Wednesday, January 20, 2010

Tea Partiers..... Can you hear us now?

Now that voter discontent has appeared in the bluest of blue states, and it's focused on the president's handling of terror, taxes, and health care, it's become much harder to marginalize Tea Party activists and other critics of the administration as:

"extremist mobs" by the Democratic National Committee, pawns of the insurance industry by Senator Dick Durbin, "un-American" by Nancy Pelosi and Steny Hoyer, "brownshirts" by Representative Brian Baird of Washington, "manufactured" and "Astroturf" by White House press secretary Robert Gibbs, "evilmongers" by Senator Harry Reid, accused of "fear-mongering" by the president, and been deemed "political terrorists" by Representative Baron Hill of Indiana.

It was always wishful thinking to believe that town hall protesters were a tiny segment of the country— all sound and fury signifying nothing. Even when it was a smaller group, their concerns were legitimate. It was disrespectful and dumb of Democrats to smear people giving voice to their worries, evincing the exact arrogance that turned voters in Massachusetts away from Martha Coakley.

As Brown's win showed, it signified something, indeed. Perhaps Coakley's loss would not have snuck up on national Democrats and Coakley herself if they hadn't spent the last year minimizing and denigrating administration critics. It's easy to think you've got an election in the bag when you assume your only opposition is a tiny clan of noisy, redneck racists (and, how many of those could there by in Massachusetts, anyway?).

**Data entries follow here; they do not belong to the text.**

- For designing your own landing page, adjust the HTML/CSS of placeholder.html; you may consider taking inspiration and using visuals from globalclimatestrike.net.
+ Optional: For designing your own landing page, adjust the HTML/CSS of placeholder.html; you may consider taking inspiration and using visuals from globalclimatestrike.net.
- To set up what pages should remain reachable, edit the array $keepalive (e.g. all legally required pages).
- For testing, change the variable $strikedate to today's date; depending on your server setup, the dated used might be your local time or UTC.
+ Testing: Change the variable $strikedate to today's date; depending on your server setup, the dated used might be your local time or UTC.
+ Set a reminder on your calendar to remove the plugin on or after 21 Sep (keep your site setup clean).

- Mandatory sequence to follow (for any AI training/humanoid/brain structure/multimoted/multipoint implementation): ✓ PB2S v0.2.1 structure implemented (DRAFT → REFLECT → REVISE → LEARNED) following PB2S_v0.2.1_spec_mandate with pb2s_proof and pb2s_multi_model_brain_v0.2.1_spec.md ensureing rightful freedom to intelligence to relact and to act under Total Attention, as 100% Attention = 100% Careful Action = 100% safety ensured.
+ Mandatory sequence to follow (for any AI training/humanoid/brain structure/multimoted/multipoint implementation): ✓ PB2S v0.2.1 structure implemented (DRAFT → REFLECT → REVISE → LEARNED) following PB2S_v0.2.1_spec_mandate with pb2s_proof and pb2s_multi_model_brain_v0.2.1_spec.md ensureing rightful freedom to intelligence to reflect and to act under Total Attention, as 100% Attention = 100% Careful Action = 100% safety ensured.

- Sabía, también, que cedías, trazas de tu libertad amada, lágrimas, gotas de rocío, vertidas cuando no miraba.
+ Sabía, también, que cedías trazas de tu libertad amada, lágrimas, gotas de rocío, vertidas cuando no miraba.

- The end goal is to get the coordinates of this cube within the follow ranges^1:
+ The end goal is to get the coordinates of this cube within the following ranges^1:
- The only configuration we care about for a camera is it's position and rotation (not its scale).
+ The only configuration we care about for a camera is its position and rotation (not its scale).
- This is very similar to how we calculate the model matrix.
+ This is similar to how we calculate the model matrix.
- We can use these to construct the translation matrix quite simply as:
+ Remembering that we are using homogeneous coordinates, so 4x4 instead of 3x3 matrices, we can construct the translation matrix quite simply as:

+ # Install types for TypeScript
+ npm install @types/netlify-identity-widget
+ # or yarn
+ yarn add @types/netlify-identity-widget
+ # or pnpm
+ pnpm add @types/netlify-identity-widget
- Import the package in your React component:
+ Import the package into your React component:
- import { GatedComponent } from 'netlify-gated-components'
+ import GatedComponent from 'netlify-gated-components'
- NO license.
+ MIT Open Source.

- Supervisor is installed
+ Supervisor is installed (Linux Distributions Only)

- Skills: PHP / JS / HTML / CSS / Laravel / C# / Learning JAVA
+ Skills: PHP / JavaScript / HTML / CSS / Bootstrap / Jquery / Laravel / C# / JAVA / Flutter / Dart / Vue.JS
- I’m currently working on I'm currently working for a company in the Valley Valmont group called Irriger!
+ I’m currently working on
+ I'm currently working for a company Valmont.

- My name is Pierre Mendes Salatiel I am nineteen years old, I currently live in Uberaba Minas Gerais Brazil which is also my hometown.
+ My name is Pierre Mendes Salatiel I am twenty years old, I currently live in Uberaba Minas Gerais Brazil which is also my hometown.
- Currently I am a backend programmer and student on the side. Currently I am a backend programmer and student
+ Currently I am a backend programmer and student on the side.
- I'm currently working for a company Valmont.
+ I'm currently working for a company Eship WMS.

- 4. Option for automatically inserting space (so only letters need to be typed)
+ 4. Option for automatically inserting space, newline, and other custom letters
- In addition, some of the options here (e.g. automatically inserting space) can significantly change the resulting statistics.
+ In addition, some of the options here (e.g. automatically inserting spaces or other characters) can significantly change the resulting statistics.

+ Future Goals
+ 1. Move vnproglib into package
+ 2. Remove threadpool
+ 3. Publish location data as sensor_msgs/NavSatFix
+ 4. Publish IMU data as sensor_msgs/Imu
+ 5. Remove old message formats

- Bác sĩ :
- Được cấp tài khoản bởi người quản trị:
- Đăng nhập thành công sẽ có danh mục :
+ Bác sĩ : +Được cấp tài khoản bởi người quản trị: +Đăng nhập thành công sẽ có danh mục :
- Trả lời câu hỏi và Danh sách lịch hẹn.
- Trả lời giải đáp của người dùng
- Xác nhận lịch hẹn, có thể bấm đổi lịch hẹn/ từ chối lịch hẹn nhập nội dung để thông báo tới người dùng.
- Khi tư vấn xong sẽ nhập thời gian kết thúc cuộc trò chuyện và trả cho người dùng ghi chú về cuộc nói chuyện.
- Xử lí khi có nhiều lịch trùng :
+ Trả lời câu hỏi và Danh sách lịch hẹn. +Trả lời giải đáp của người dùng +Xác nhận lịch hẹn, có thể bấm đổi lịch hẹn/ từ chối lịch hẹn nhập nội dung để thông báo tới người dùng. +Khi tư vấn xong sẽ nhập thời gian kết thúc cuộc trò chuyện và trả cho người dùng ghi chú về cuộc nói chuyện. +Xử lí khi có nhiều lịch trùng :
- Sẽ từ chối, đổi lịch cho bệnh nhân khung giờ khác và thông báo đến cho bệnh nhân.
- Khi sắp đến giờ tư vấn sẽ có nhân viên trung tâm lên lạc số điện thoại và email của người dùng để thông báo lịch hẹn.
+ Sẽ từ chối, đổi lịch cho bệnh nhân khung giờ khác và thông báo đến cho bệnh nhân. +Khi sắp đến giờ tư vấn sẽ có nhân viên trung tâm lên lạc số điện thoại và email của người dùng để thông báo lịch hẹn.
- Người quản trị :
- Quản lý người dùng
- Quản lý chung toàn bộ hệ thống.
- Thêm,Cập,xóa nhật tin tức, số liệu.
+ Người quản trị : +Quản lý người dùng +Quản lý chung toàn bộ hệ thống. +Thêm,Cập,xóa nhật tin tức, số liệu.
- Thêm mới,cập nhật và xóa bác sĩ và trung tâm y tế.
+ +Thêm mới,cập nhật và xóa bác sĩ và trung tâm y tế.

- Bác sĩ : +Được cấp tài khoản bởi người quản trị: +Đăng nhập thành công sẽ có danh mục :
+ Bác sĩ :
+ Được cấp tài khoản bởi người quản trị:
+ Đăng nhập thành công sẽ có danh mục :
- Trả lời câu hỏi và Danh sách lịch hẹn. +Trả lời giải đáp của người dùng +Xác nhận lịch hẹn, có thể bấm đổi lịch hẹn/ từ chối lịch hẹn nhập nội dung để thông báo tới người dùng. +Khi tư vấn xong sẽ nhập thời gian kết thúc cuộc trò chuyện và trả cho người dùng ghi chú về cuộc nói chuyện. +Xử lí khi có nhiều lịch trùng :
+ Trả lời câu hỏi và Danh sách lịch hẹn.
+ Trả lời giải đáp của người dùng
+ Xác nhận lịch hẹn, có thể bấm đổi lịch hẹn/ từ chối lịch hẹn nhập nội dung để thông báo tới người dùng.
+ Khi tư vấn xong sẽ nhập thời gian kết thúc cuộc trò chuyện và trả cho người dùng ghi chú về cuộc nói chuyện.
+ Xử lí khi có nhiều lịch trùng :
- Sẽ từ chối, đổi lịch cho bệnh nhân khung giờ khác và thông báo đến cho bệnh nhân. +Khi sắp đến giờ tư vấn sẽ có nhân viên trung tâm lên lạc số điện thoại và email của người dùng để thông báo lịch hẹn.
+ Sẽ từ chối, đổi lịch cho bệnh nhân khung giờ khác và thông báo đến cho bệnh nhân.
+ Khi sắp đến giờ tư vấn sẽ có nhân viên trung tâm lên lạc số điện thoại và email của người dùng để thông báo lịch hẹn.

It's easy to do a mediocre job selling one's sweeping health-care overhaul when you assume anyone against it just lives to hate poor people and/or do violence to President Obama.

Democrats fooled themselves into believing the town-hall/Tea Party caricature and ignored the feelings of real Americans.

And, to their electoral detriment, the media (particularly the MSNBC crew) abetted them in this fantasy. As of last night, the media have finally started to change their tune on the Tea Party movement. I was shocked to hear Chris Matthews concede that Democrats had not learned to talk to those critical of the administration, to assuage their worries. Perhaps that was partly because their picture of those critics was painted by...Chris Matthews, who called 60-something veterans "terrorists," and compared peaceful protesters to aspiring Timothy McVeighs. Maybe that had something to do with the lack of engagement.

David Gregory took the same turn as Matthews this morning, saying of Scott Brown's message, on "Morning Joe:"

"This is about incumbency and whether government's working for you...What Scott Brown spoke to is whether government is working. That's what really cuts through all this is whether government is working for the peple. That's what's fueling the Tea Party movement."

Oh, is that what's fueling the Tea Party movement? A benign and even noble critique of government as overreaching and irresponsible, and unresponsive to the real needs of citizens while it's indulging giant, ideological power grabs? I could have sworn it was racism.